Pagnoni Gianluca, Giuggioli Dilia, de Pinto Marco, Maini Arianna, Battigaglia Elisa, Macripò Pierluca, Spinella Amelia, Olivetti Giulia, Manenti Antonio, Pinti Marcello, Boriani Giuseppe, Aschieri Daniela, Mattioli Anna Vittoria, Fedele Francesco, Coppi Francesca
Cardiology Unit of Emergency Department, Guglielmo da Saliceto Hospital, 29121, Piacenza, Italy.
Rheumatology Unit, Azienda Ospedaliero-Universitaria Policlinico di Modena, University of Modena and Reggio Emilia, Modena, Italy.
Int J Cardiol Cardiovasc Risk Prev. 2025 Aug 26;27:200502. doi: 10.1016/j.ijcrp.2025.200502. eCollection 2025 Dec.

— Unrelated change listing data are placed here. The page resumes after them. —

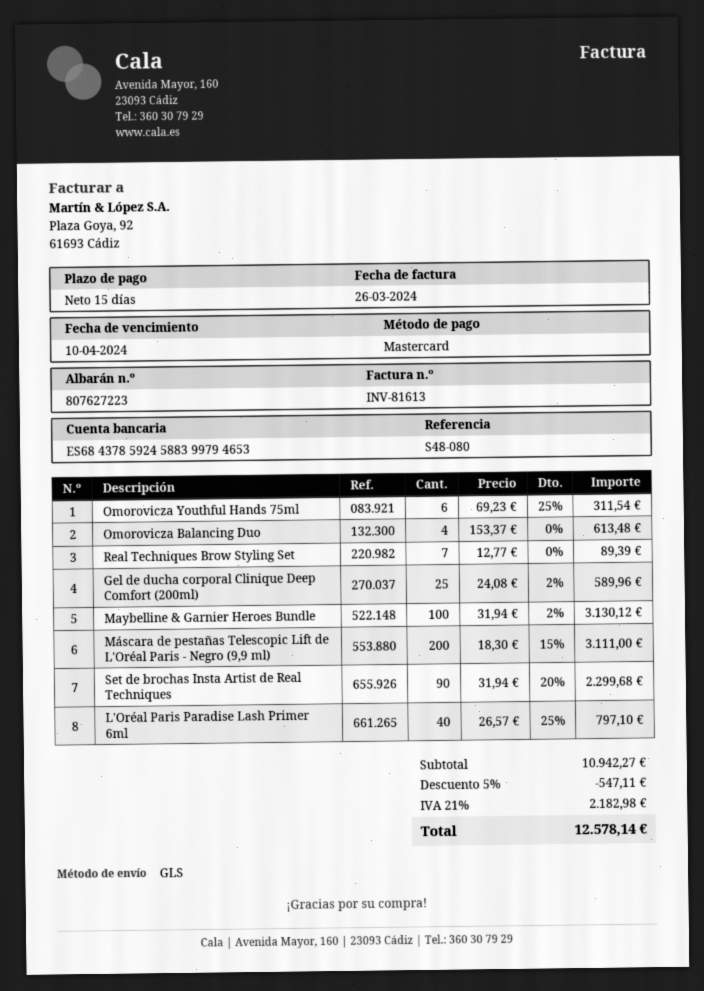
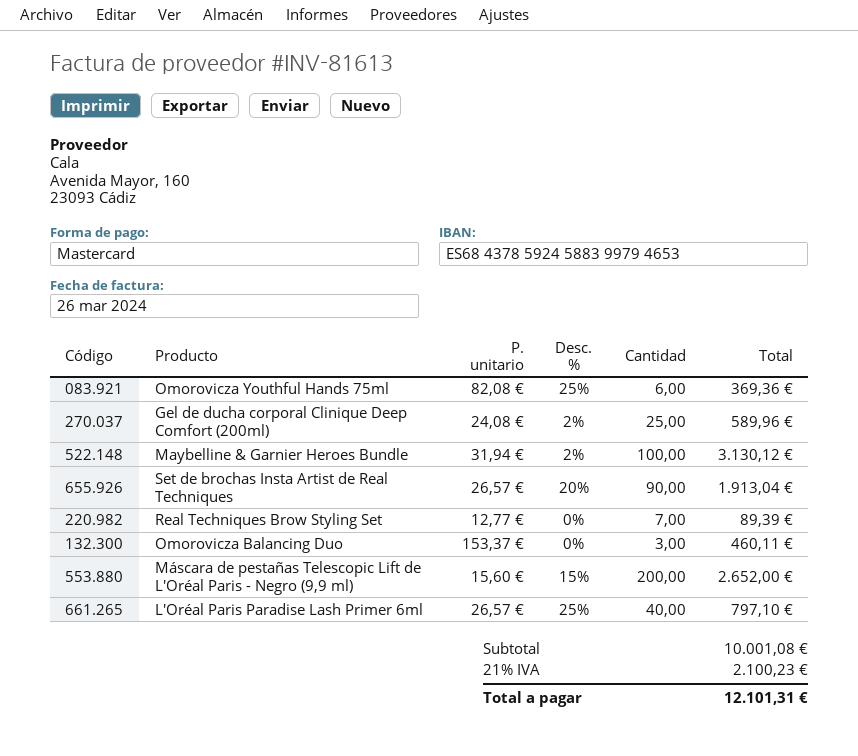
Omorovicza Youthful Hands 75ml: 6 x 69.23 - 25% = 311.54 -> 6 x 82.08 - 25% = 369.36
Omorovicza Balancing Duo: 4 x 153.37 = 613.48 -> 3 x 153.37 = 460.11
Máscara de pestañas Telescopic Lift de L'Oréal Paris - Negro (9,9 ml): 200 x 18.30 - 15% = 3111.00 -> 200 x 15.60 - 15% = 2652.00
Set de brochas Insta Artist de Real Techniques: 90 x 31.94 - 20% = 2299.68 -> 90 x 26.57 - 20% = 1913.04
subtotal: 10942.27 -> 10001.08
discount: 5% = 547.11 -> none
tax: 21% = 2182.98 -> 21% = 2100.23
total: 12578.14 -> 12101.31

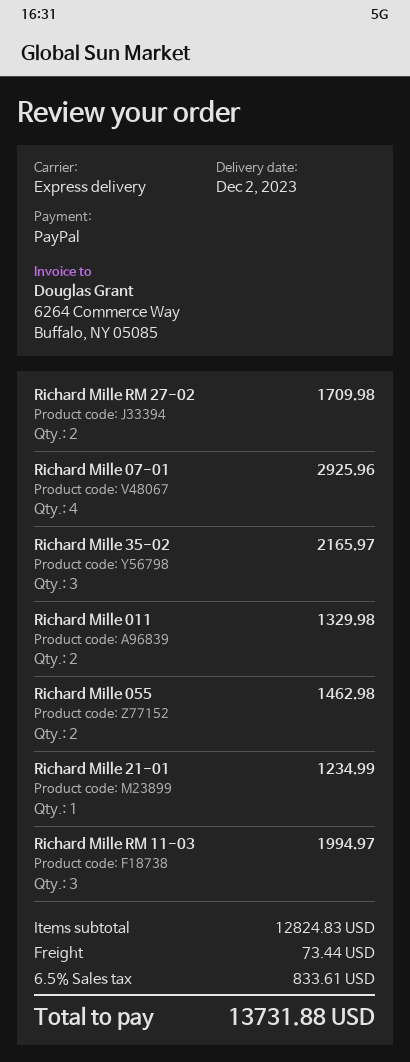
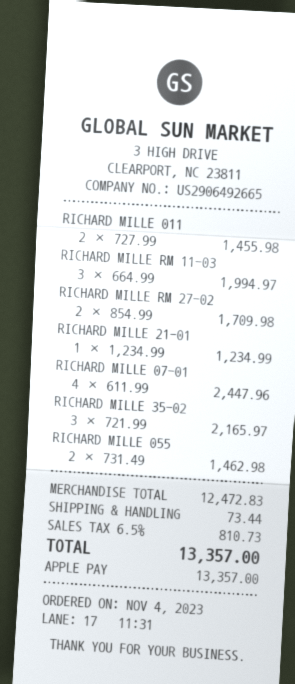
payment method: PayPal -> Apple Pay
Richard Mille 07-01: 4 for 2925.96 -> 4 for 2447.96
Richard Mille 011: 2 for 1329.98 -> 2 for 1455.98
subtotal: 12824.83 -> 12472.83
tax: 6.5% = 833.61 -> 6.5% = 810.73
total: 13731.88 -> 13357.00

Vitamin D plays several roles beyond bone metabolism, potentially protecting the cardiovascular system. Systemic sclerosis (SSc) is an autoimmune disease characterized by fibrosis and vascular dysfunction, carrying a high cardiovascular risk. However, the relationship between vitamin D insufficiency and cardiovascular involvement in SSc patients remains unclear. This study aims to assess the association between low vitamin D levels, echocardiographic parameters indicative of ventricular dysfunction, and cardiovascular risk factors in SSc patients.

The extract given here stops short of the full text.